Bom, naquele dia, Ritinha Cantalice, o jovem Hyan e eu andamos por lugares ermos, passamos por pedregulhos incríveis e terras barrentas e nada de qualquer marca de carro, moto ou mesmo de casco de cavalo. O carro de passeio já era baixo demais para enfrentar os obstáculos. O céu escurecia e dava tons quase que fantasmagóricos àqueles rincões despovoados. Encontramos uma casa abandonada próxima a um açudeco antigo. Havia um balde e um cocho seco do outro lado do cercado. Pensei que ali tinha vida recente, engano meu. Durante as fotografias, um súbito arrepio na observação de uma cerca de faxina que isolava a casa antiga. Janela aberta e sem morador, só o vento fazia aquela madeira antiga se mover ao ranger de carcomidas dobradiças. Mas o que era aquilo pelo amor de nosso senhor? Em frente, lá em riba, está o alto da Serra da Caatinga, ponto culminante do município e zona limítrofe com São João do Cariri, a mãe de toda região dos Cariris Velhos, Mundo-Sertão místico e simbólico. Nos restou examinar o terreiro, fotografar o ambiente e retornar.
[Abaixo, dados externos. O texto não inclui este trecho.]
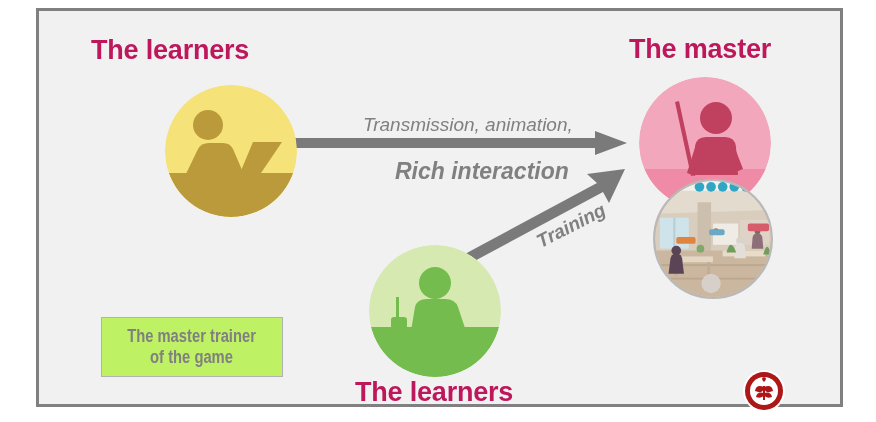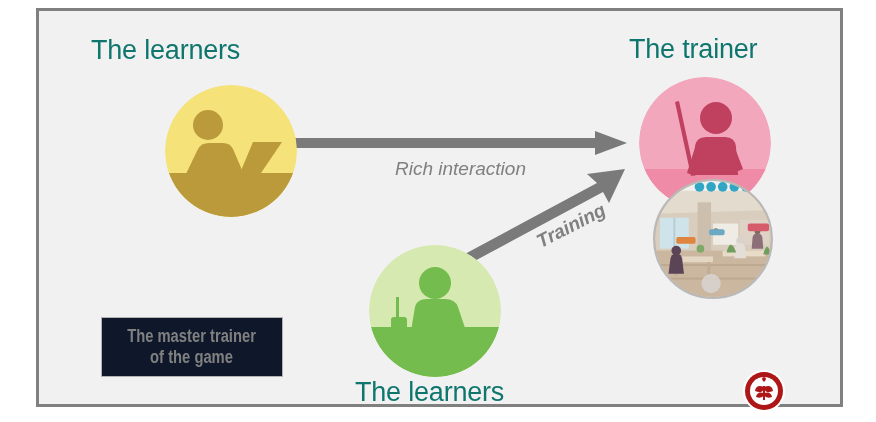"The learners" .node-title { color: #0f766e -> #be185d; font-weight: normal -> bold }
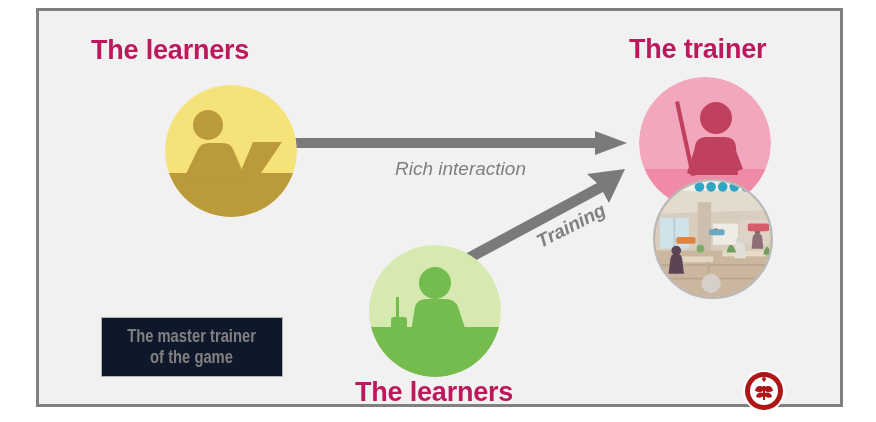"The trainer" div.node-title { text: trainer -> master }
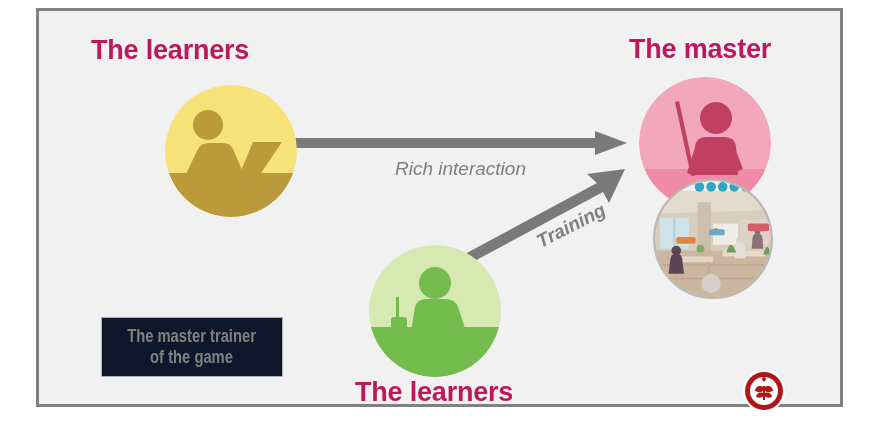"Transmission, animation," div.arrow-label { html: none -> <div>Transmission, animation,</div> }
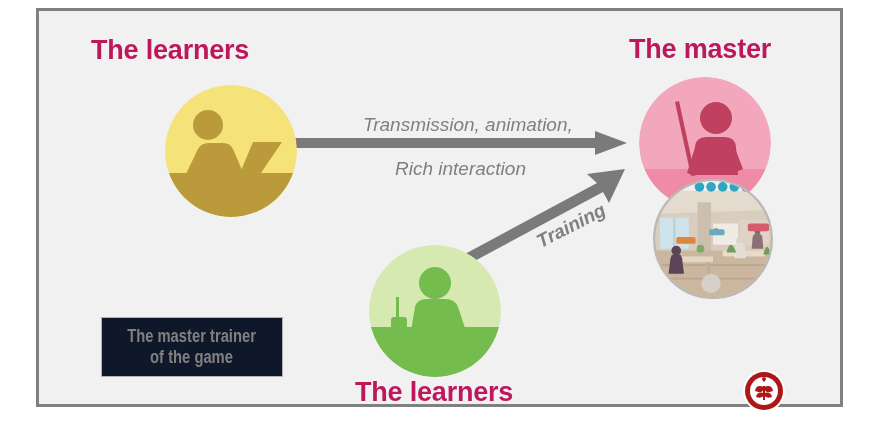"Rich interaction" #label-rich { font-size: 19px -> 23px; font-weight: normal -> bold }
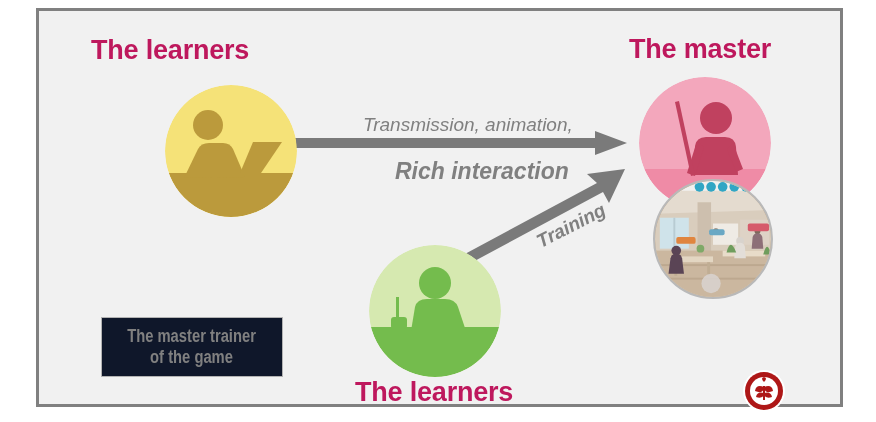"The master trainer" #master-box { background: #0f172a -> #bef264 }
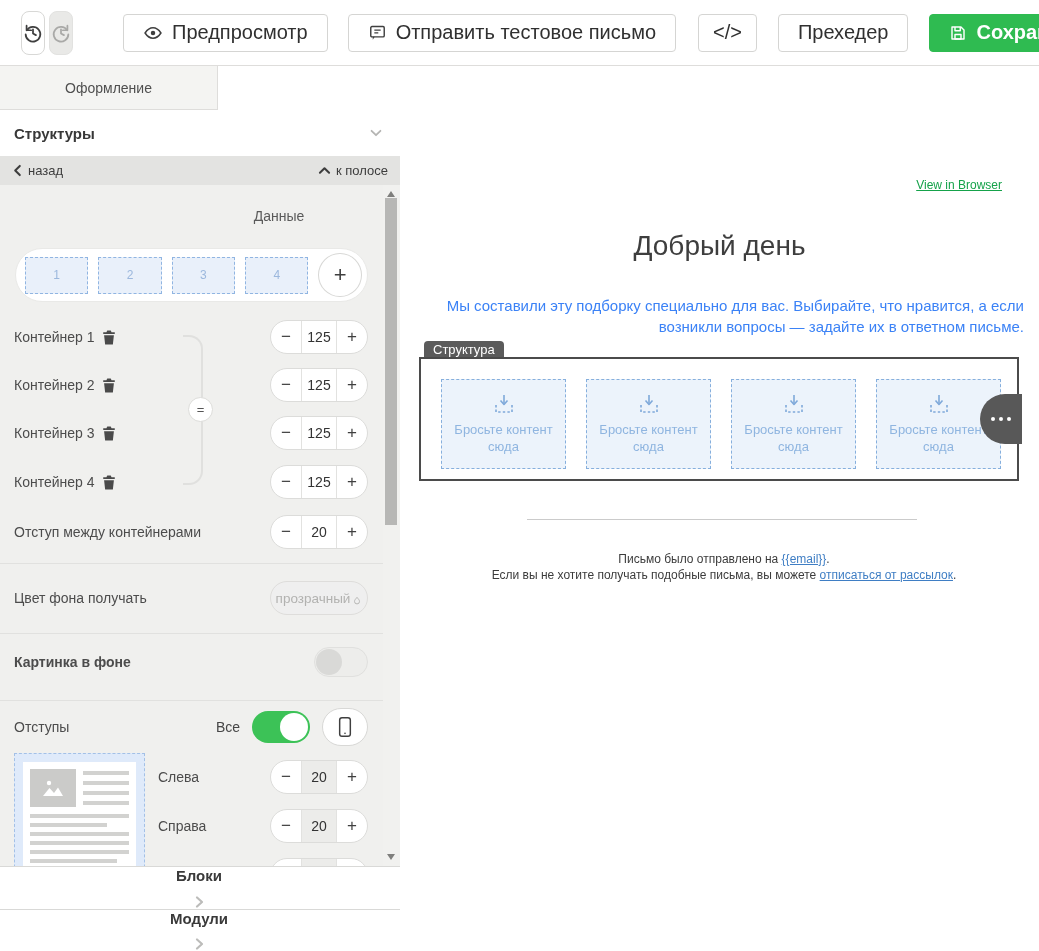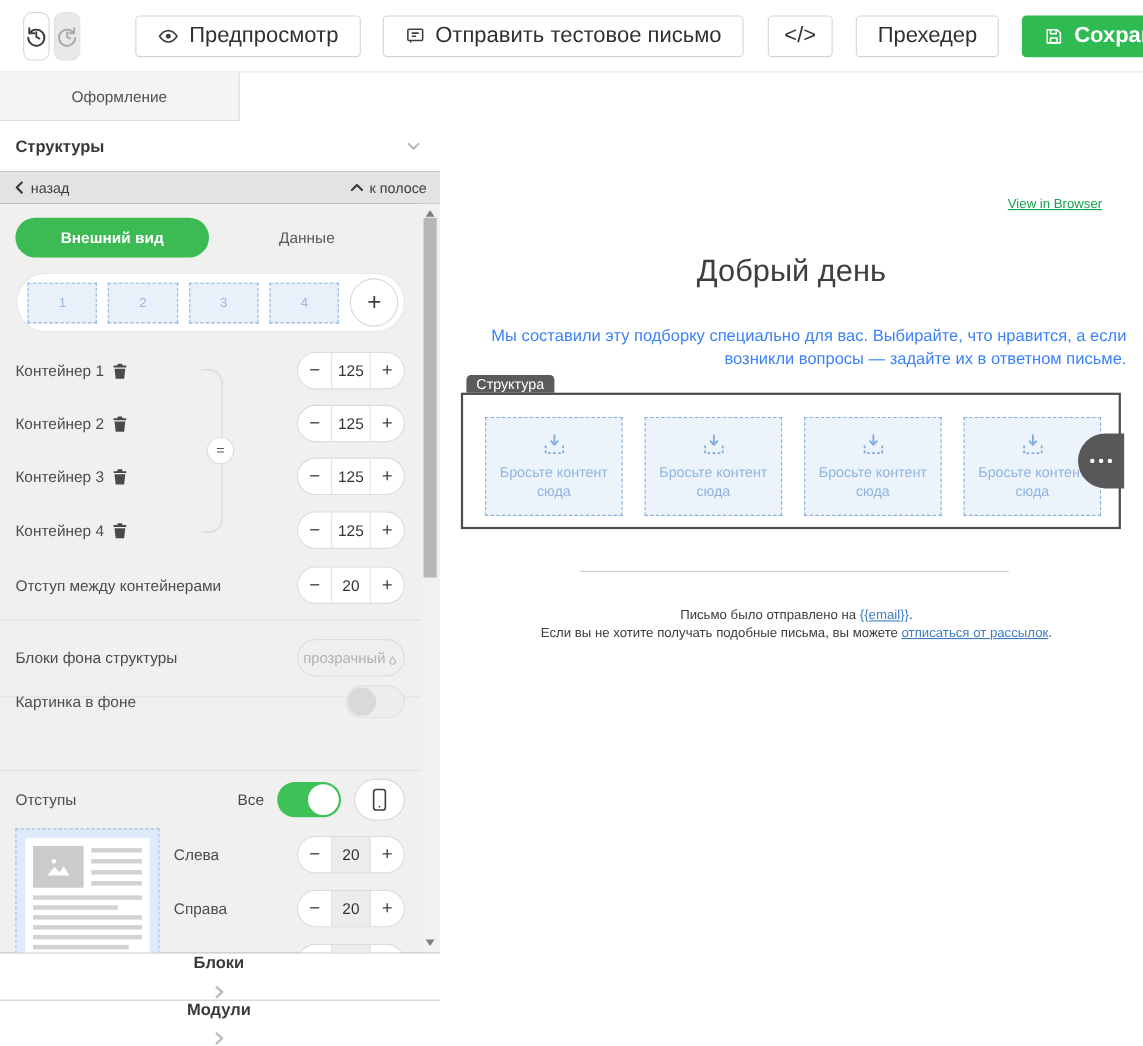"Внешний вид" div.pill-green { html: <div> <span>Внешний вид</span> </div> -> none }
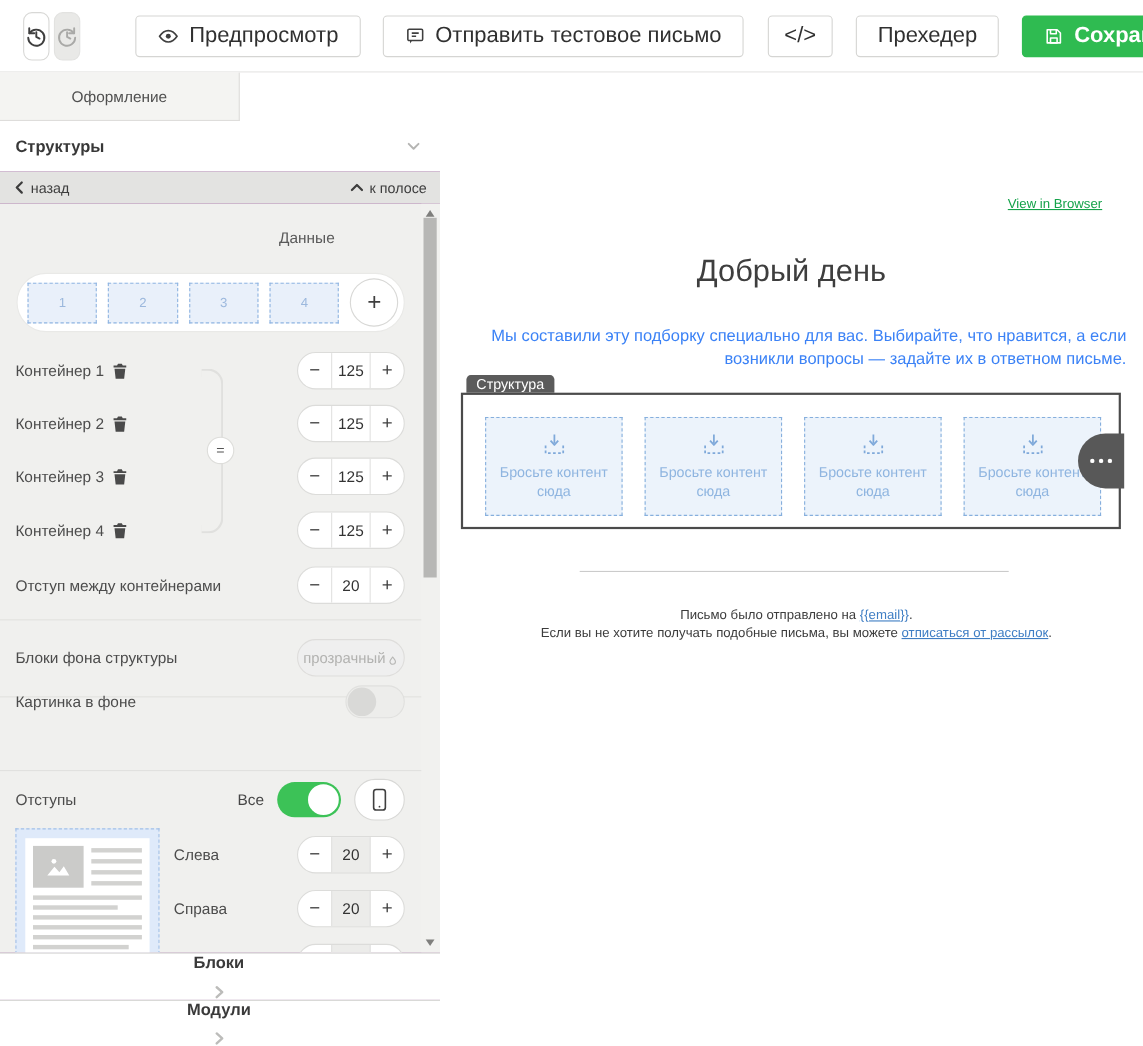"Блоки фона структуры" span { text: Блоки фона структуры -> Цвет фона получать }
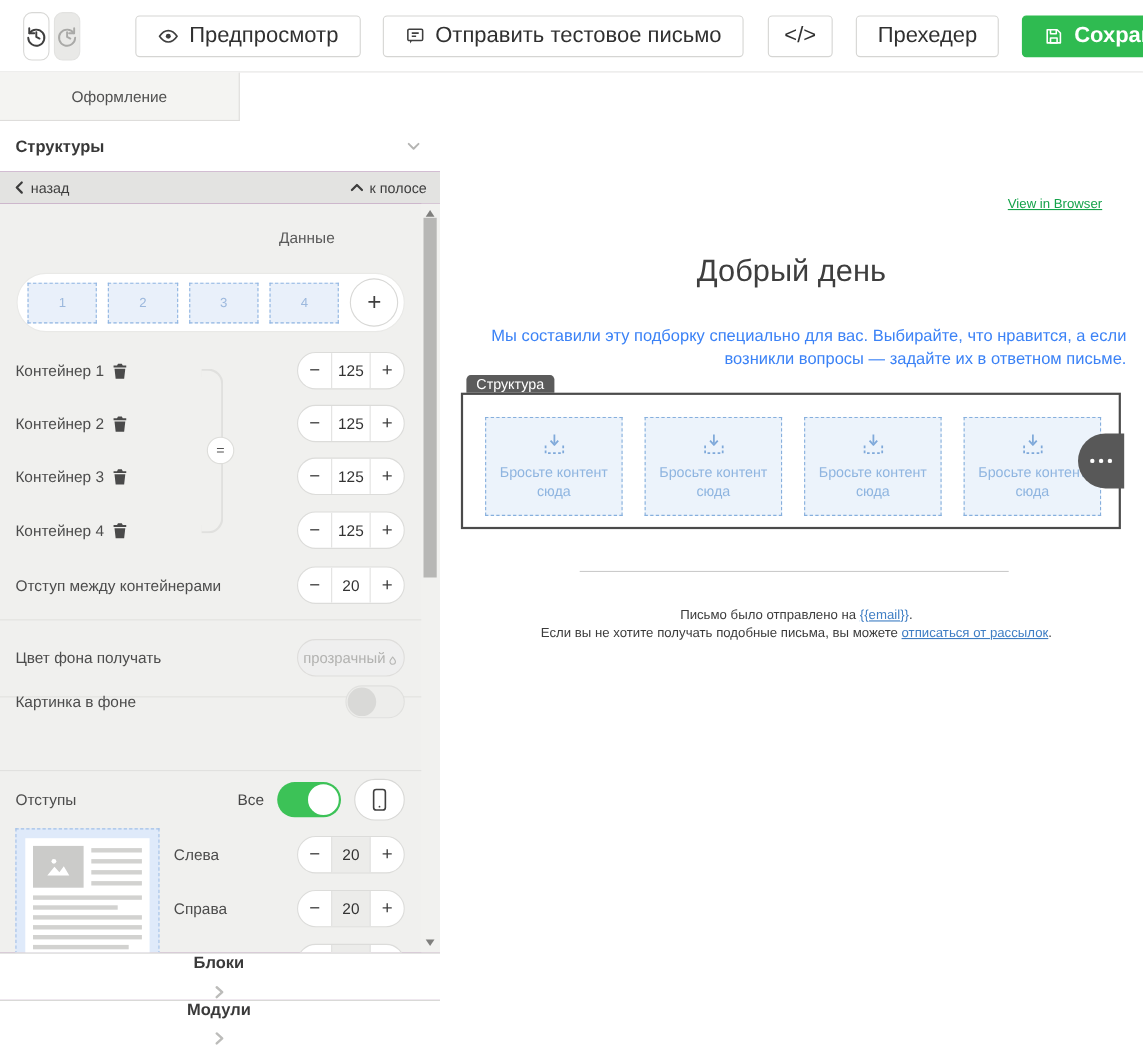"Картинка в фоне" div.ctr-row { font-weight: none -> bold; top: 436px -> 460px }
Na estrada principal, era caminho para a pequenina Parari, não adiantava procurar nada por ali, e seguimos no retorno.

 

Foi assim. Falando da flora, aquela porção sul do município tem uma presença forte de favela e macambira verde, diferente dos outros lugares. No caminho do Riacho do Padre vemos muita macambira “encarnada”. Identidade florestal que é preciso sensibilidade para poder enxergar, que o diga o amigo Daniel Duarte, conhecedor da riqueza do semiárido. Será que a Serra da Caatinga dá determinado direcionamento aos ventos criando uma espécie de microclima? Talvez. Mata-burro, passamos por uns três de pedra e por conta das recentes chuvas, merecia bastante cuidado que os cantos estavam enterrados e o meio bem alto, enganchar o carro ali era perigoso. Quem iria nos acudir? Talvez só no outro dia. O céu nublado se fechava ainda mais e as nuvens pareciam descer, nos imprensando ao rés do chão. Tive medo, mas seguimos até avistarmos uma grande rocha alva, amarelada, camuflada entre oxidações ferruginosas e parte da vegetação, era a pedra da ponte, sinal de que estávamos próximos a estrada e há poucos quilômetros a zona urbana. Ufa, chegamos!

 

Com Ritinha Cantalice entrevistando o Sr Alfeu Farias de Queiroz no Sítio Sta Rita

 

A chuva tomou de conta, os populares se esconderam. No famoso beco da facada – hoje beco da alegria – os frequentadores se recolhiam na latada de um bar que ofertava abrigo e doses de nostalgia. Um pouco de luz, o dia anoitecendo, postes refletindo lúmens no recém instalado asfalto e a cidade seguindo seu rumo com toda sua idiossincrasia, tranquilidade ainda experimentada por um município do interior dos Cariris Velhos. Mansidão acompanhada com alegria por sua população que não quer mais do que aquilo e sim a tranquilidade de viver, conversar, repassar suas histórias e dormir em berço esplêndido, no silêncio e calmaria da noite até o despertar do galo e os primeiros raios de sol. Aproveitando o aconchego dos lençóis e o cheiro de terra molhada ofertado pela chuvinha que varou a madrugada.